Blackhawks utilizing Petr Mrazek, Alex Stalock as active puck-handling goaltenders

In terms of actual goaltending, Petr Mrazek and Alex Stalock enter 2022-23 as one of the NHL’s shakier duos. Both struggled in different ways last season, although both could be bounce-back candidates this season.

In terms of playing the puck, though, Mrazek and Stalock are two of the league’s more competent goalies. Both demonstrated during training camp an eagerness and ability to leave the crease and make smart, safe passes.

“We’ll put in a little bit of work in before practices, doing stuff, but Petr and I have just done it for a while,” Stalock said. “There are goalies that are really comfortable with going out; there are some that prefer not to go out. It’s just [based on] your ability.”

Stalock is particularly active. Mrazek is more cautious, but he still does it somewhat frequently.

“I like to play the puck [but] just be careful,” Mrazek said. “I don’t think I’m the guy who plays the puck way too much. No crazy, crazy plays. I try to keep it simple and play it fast. You never know–mistakes can happen–but I try to keep it simple.”

There’s always an inherent risk with active puck-playing goalies. If they make an errant pass, if a teammate fumbles an otherwise fine pass, if they get caught behind the net without help or if the puck takes an odd deflection on a rim-around, disaster can occur.

They’re also hardly a game-changing aspect of the sport. Considering how poor the rebuilding Hawks’ roster is and how ugly their preseason results were, an unsuccessful season seems inevitable.

In most cases, however, it is an advantage–if only a minor one–to functionally have a sixth man capable of handling the puck. Hawks returning from last season already have some experience with that from playing with Marc-Andre Fleury, who had the same tendency. Fleury’s 20 career assists actually lead all active goalies.
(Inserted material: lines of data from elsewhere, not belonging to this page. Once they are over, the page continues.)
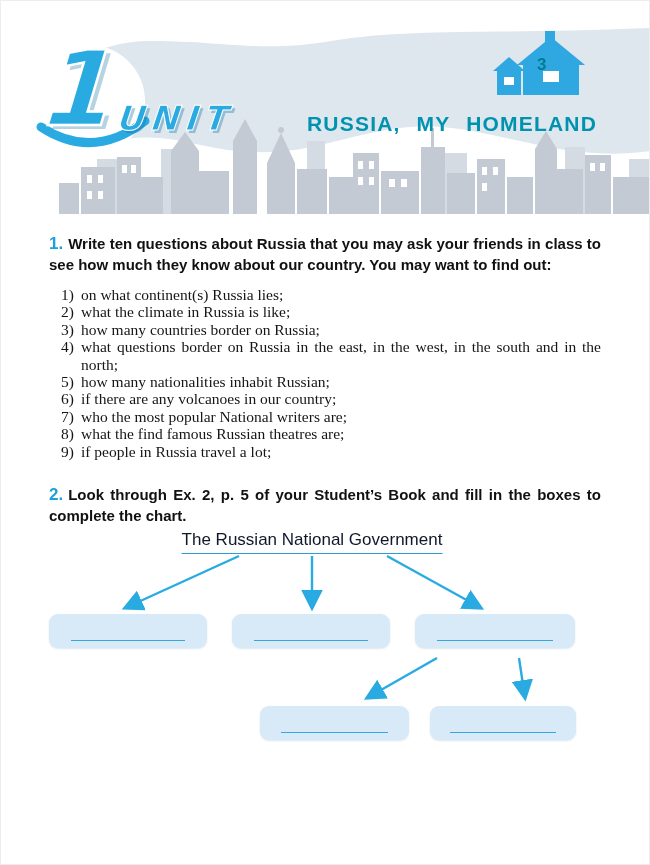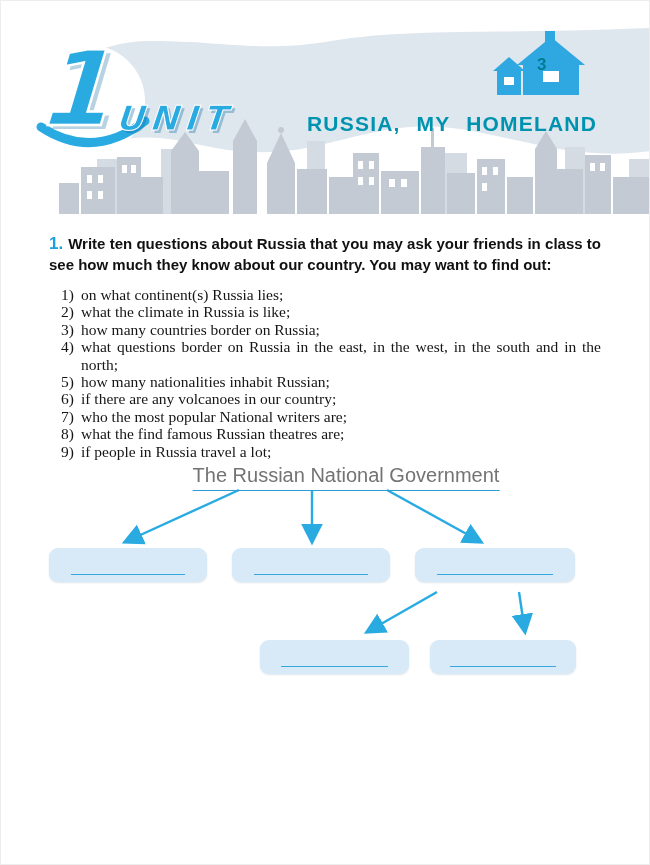--- a/index.html
+++ b/index.html
@@ -225,6 +225,9 @@
       </div>
     </section>
 
+    <section class="exercise-2">
+      <p class="instruction"><span class="ex-num">2.</span><span>Look through Ex. 2, p. 5 of your Student’s Book and fill in the boxes to complete the chart.</span></p>
+    </section>
   </div>
 
   <div class="chart">

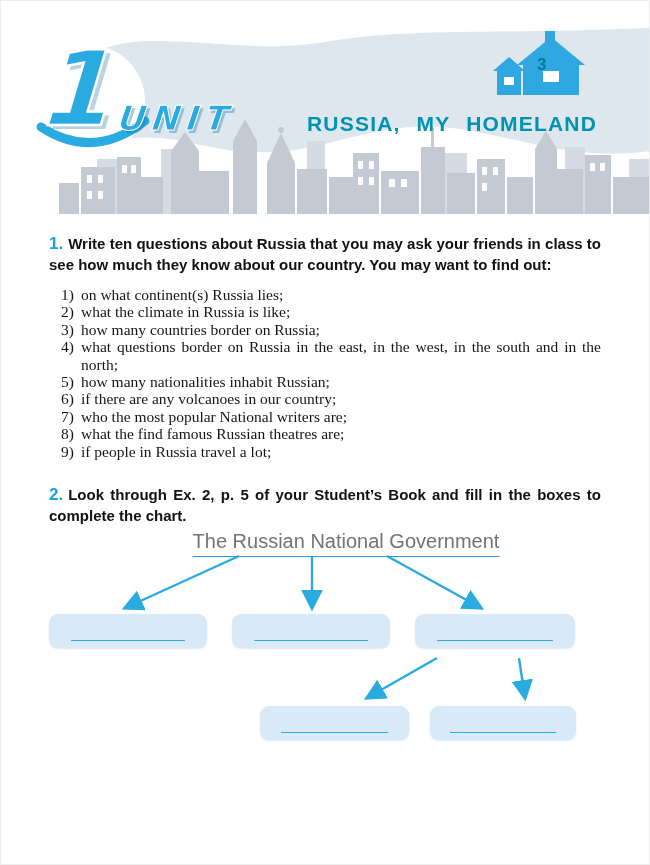--- a/index.html
+++ b/index.html
@@ -76,8 +76,8 @@
   .chart-arrows { position:absolute; left:0; top:0; pointer-events:none; }
   .chart-title {
     position:absolute; left:311px; top:2px; transform:translateX(-50%);
-    color:#737373; font-size:20px; white-space:nowrap;
-    padding-bottom:3px; border-bottom:1.5px solid #2B9CD4;margin-left:34px;
+    color:#0f172a; font-size:17px; white-space:nowrap;
+    padding-bottom:3px; border-bottom:1.5px solid #2B9CD4;
   }
   .fill-box {
     position:absolute; height:34px;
The ripple effects start well before the puck enters the defensive zone. Knowing an active puck-playing goalie is behind them, the Blackhawks can more aggressively pressure the opponent’s puck-carrier outside the blue line. That, in turn, makes it more difficult for the puck-carrier to enter the zone with possession and more likely to instead dump it in.

Then, when they do, the goalie’s ability to leave his crease, stop the puck bouncing off the end-wall (or circling around the boards) and pass it to a tracking-back defenseman gives opposing forechecks less time and opportunity to tie things up.

“It forces teams to make a decision at the red line,” Stalock said. “This league has gotten so good with the skill guys going east-west when they come in the zone, you don’t want a team to have possession when they enter the zone. If…you make them make a decision, it makes it a lot harder. They can’t set up a forecheck, and they can’t get rush tries and three-on-two [breaks] and stuff like that.”

Swiftly turn a dump-in into a breakout enough times successfully, and opponents may change to a two-man forecheck designed to take away the goalie’s passing lanes to his two defensemen. New Hawks coach Luke Richardson saw that happen often with the Canadiens during Carey Price’s long tenure.

But if Hawks forwards circle back deep enough to help with the breakout, as Richardson has instructed them to do during camp, they’ll provide additional passing outlets for Mrazek and Stalock. And if the goalies can feed the forwards directly, bypassing the defensemen altogether, that can jumpstart a transition attack in the other way even faster.

“It can help relieve some pressure in our ‘D’-zone,” Richardson said. “So that’ll definitely be part of our game plan.”